When Jackson Iheanacho first attended meetings of Jehovah’s Witnesses, he was literate only in Efik, his native language. He saw the need to learn to read in English, too, since the meetings were conducted in that tongue. With the aid of the congregation’s literacy class, he achieved this and went on to learn other languages as well. He is now able to read and write seven languages!

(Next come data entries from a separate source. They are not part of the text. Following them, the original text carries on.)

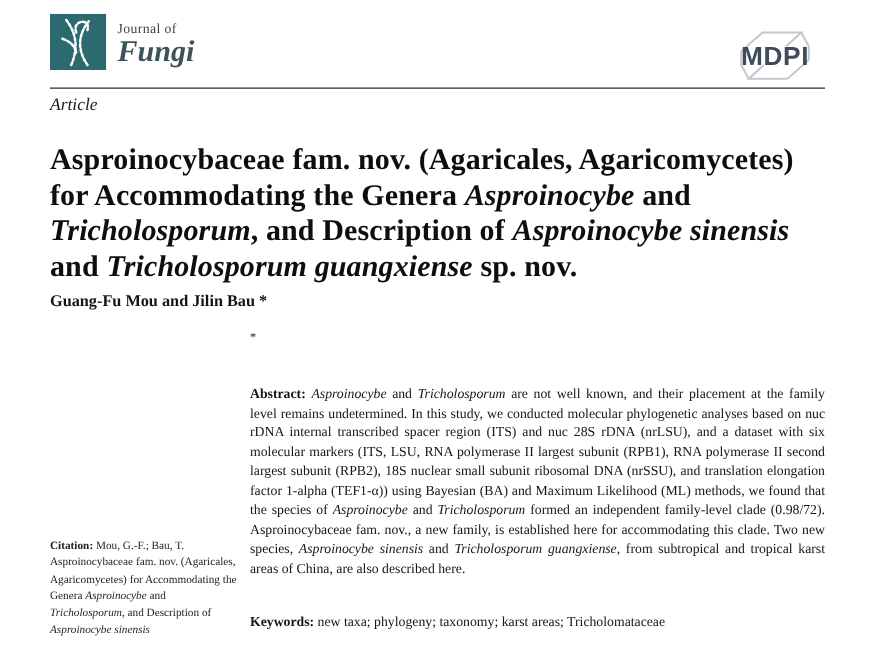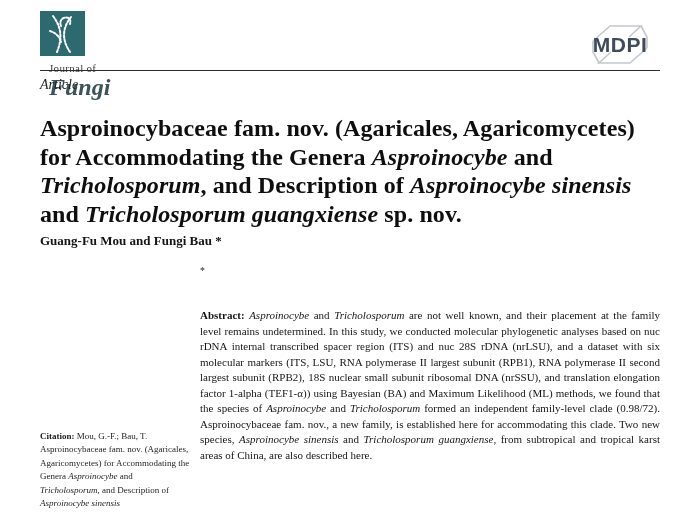--- a/index.html
+++ b/index.html
@@ -12,7 +12,7 @@
 
   
   .header{position:absolute;top:11px;left:40px;right:36px;display:flex;justify-content:space-between;align-items:flex-start;}
-  .logo-group{display:flex;align-items:flex-start;flex-direction:column;}
+  .logo-group{display:flex;align-items:flex-start;}
   .logo-square{width:45px;height:45px;flex-shrink:0;}
   .logo-text{margin-left:9px;padding-top:7px;}
   .journal-of{font-size:11px;color:#3d3f40;letter-spacing:.3px;line-height:11px;}

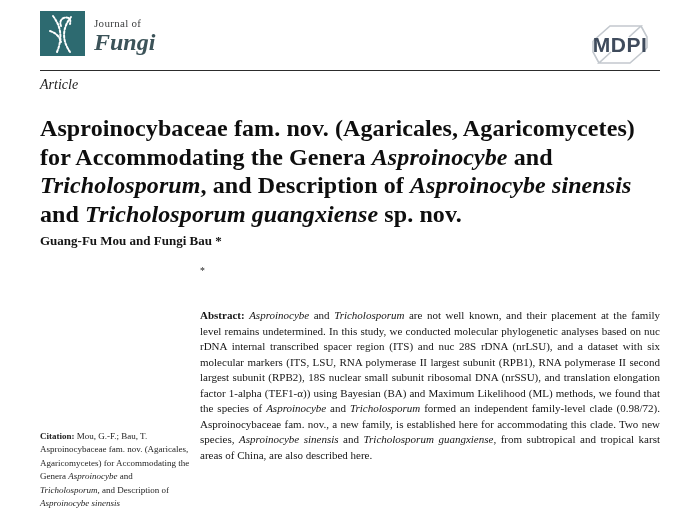--- a/index.html
+++ b/index.html
@@ -73,7 +73,7 @@
 
   <div class="article-label">Article</div>
   <h1 class="title"><span>Asproinocybaceae fam. nov. (Agaricales, Agaricomycetes) for Accommodating the Genera </span><span style="font-style: italic;">Asproinocybe</span><span> and </span><span style="font-style: italic;">Tricholosporum</span><span>, and Description of </span><span style="font-style: italic;">Asproinocybe sinensis</span><span> and </span><span style="font-style: italic;">Tricholosporum guangxiense</span><span> sp. nov.</span></h1>
-  <div class="authors">Guang-Fu Mou and Fungi Bau *</div>
+  <div class="authors">Guang-Fu Mou and Jilin Bau *</div>
 
   <div class="columns">
     <div class="left-col">

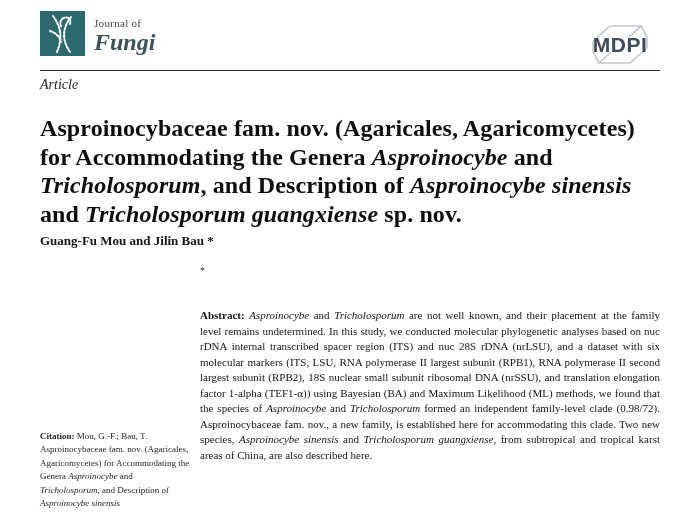--- a/index.html
+++ b/index.html
@@ -84,6 +84,7 @@
         <span class="corr-marker">*</span>
       </div>
       <div class="abstract"><span style="font-weight: bold;">Abstract: </span><span style="font-style: italic;">Asproinocybe</span><span> and </span><span style="font-style: italic;">Tricholosporum</span><span> are not well known, and their placement at the family level remains undetermined. In this study, we conducted molecular phylogenetic analyses based on nuc rDNA internal transcribed spacer region (ITS) and nuc 28S rDNA (nrLSU), and a dataset with six molecular markers (ITS, LSU, RNA polymerase II largest subunit (RPB1), RNA polymerase II second largest subunit (RPB2), 18S nuclear small subunit ribosomal DNA (nrSSU), and translation elongation factor 1-alpha (TEF1-α)) using Bayesian (BA) and Maximum Likelihood (ML) methods, we found that the species of </span><span style="font-style: italic;">Asproinocybe</span><span> and </span><span style="font-style: italic;">Tricholosporum</span><span> formed an independent family-level clade (0.98/72). Asproinocybaceae fam. nov., a new family, is established here for accommodating this clade. Two new species, </span><span style="font-style: italic;">Asproinocybe sinensis</span><span> and </span><span style="font-style: italic;">Tricholosporum guangxiense</span><span>, from subtropical and tropical karst areas of China, are also described here.</span></div>
+      <div class="keywords"><span style="font-weight: bold;">Keywords: </span><span>new taxa; phylogeny; taxonomy; karst areas; Tricholomataceae</span></div>
     </div>
   </div>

The literacy rate among Jehovah’s Witnesses is better than 77 percent. Most of the remaining 23 percent are attending literacy classes, either at their Kingdom Halls or at government centers, and so are in various stages of learning to read and write. They appreciate this program, which is reaching out to more and more people.

Purposeful Education

The value and necessity of education cannot be denied. An editorial in the Daily Times of December 29, 1976, spoke of education as “the greatest investment . . . for the quick development of . . . economic, political, sociological and human resources.” However, not just education, but purposeful education is essential. Modern methods have tended to establish materialistic goals, rather than productive ones. To many youths, the purpose of schooling is to obtain a certificate that will guarantee a prestige job and great financial reward. Parents should guide youths in carefully evaluating the purpose of their schooling. The goal should be to acquire real skills and thinking ability so as to ensure productivity in their adult careers.

It should be remembered, however, that the period of formal schooling is not all there is to the process of education. Parents can make use of preschool and out-of-school periods to instruct their children morally and in other ways that will build their personalities along wholesome lines. Much good can be achieved by using the Bible in inculcating decency, honesty and loyalty in the children.